David pushed away from her, though his hand lingered on her back. "No."

"I thought you couldn't read my mind."

"Don't need to." He fixed his fiery eyes on her. "I know you, Grace, and I know how you think. This is not the way to end things."

"I'm afraid it is. If I don't stop him here and now, the suffering will never end."

His eyes went wild, his face pale. "Please don't do this. Please."

She kissed him, a light and tender expression of the immortal flame he'd lit inside her.

David's eyes, his beautiful soul, pleaded with her.

I'm sorry. His tiny flinch assured her he'd heard.

She confronted Nkosi. He bared his teeth in a nasty imitation of a smile. She balled her hands into fists, battling the urge to sock him in the gut. Instead, she marched up to him, nailed her gaze to his, and bashed through his mental ramparts.

He wailed. His eyes rolled back into his head. His mind fought her, pushed back, floundered for a weapon to fend her off.

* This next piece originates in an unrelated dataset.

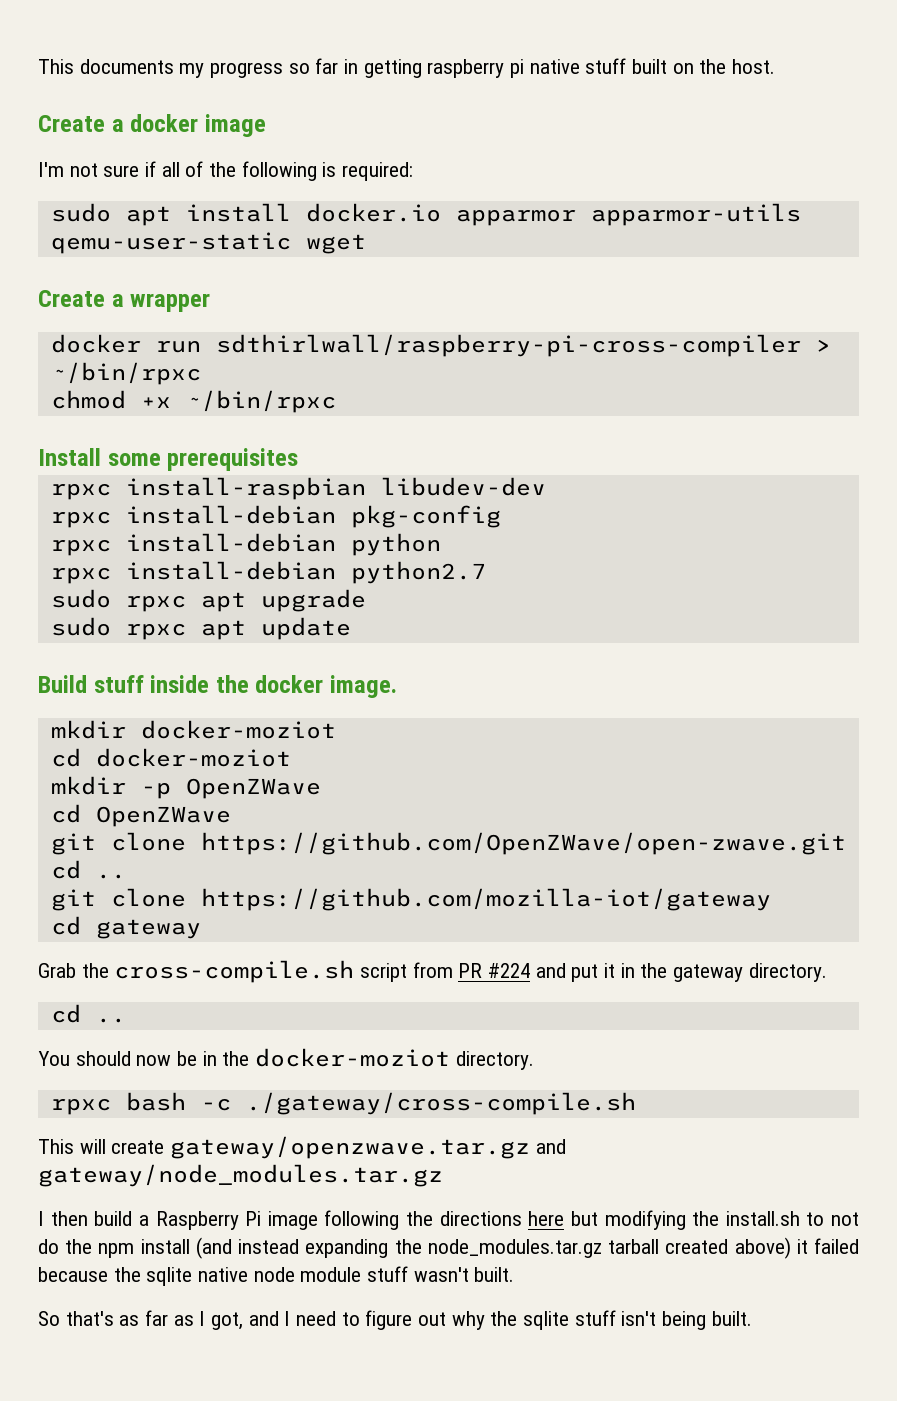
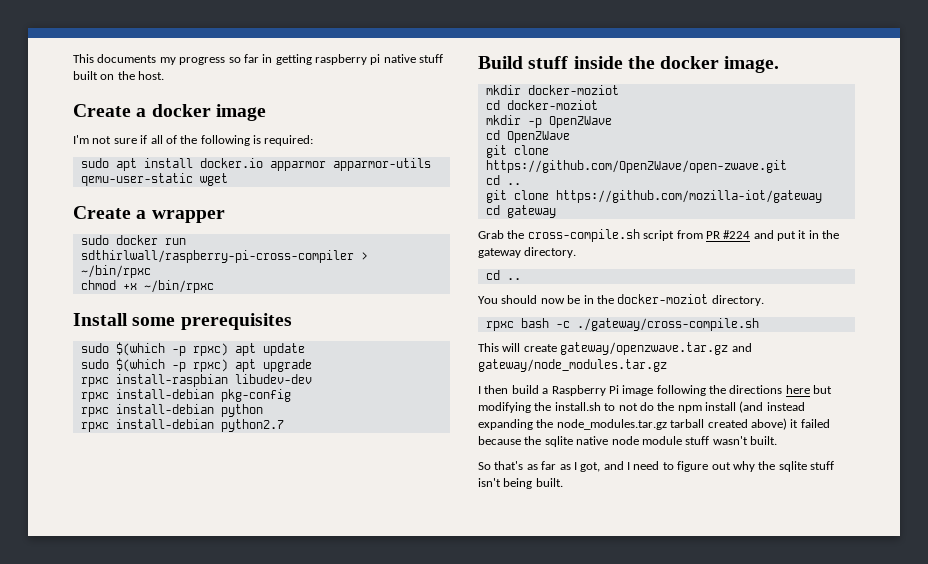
(211, 302) none -> [80,235,109,245] sudo
(299, 459) none -> [80,342,305,356] [80,358,312,372] // sudo $(which -p rpxc) apt update // sudo $(which -p rpxc) apt upgrade
[50,589,366,612] [50,617,351,640] // sudo rpxc apt upgrade // sudo rpxc apt update -> (284, 425) none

She battered him with the last remnants of her psychic power. His mind splintered under her assault. A crack opened up, and she charged inside.

Not so powerful now, are you, Nkosi?

He whimpered, wailed, and collapsed to his knees. His thoughts rushed into her, a swirling, seething mass of words and intentions, laced with panic and rage, and engorged with a madness beyond comprehension.

Gunshots boomed around her.

David shouted her name.

None of it registered in her conscious mind. None of it mattered. She held a man's mind in her hands, and every thought he ever conceived slithered in her palms. She dived her fingers into the quicksand, digging, hunting, ripping, tearing.

"David, no!" Sean's voice. Distant. Unimportant.

Need, I need, yes, I need this.

She rifled through Nkosi's memories. Tossed each aside. Dug deeper. With one final thrust, she captured the information she coveted and ripped it from his mind without hesitation.

Far away, he shrieked.

A sharp pain jabbed into her neck. Weariness flooded through her, buckling her knees, and she toppled into the void.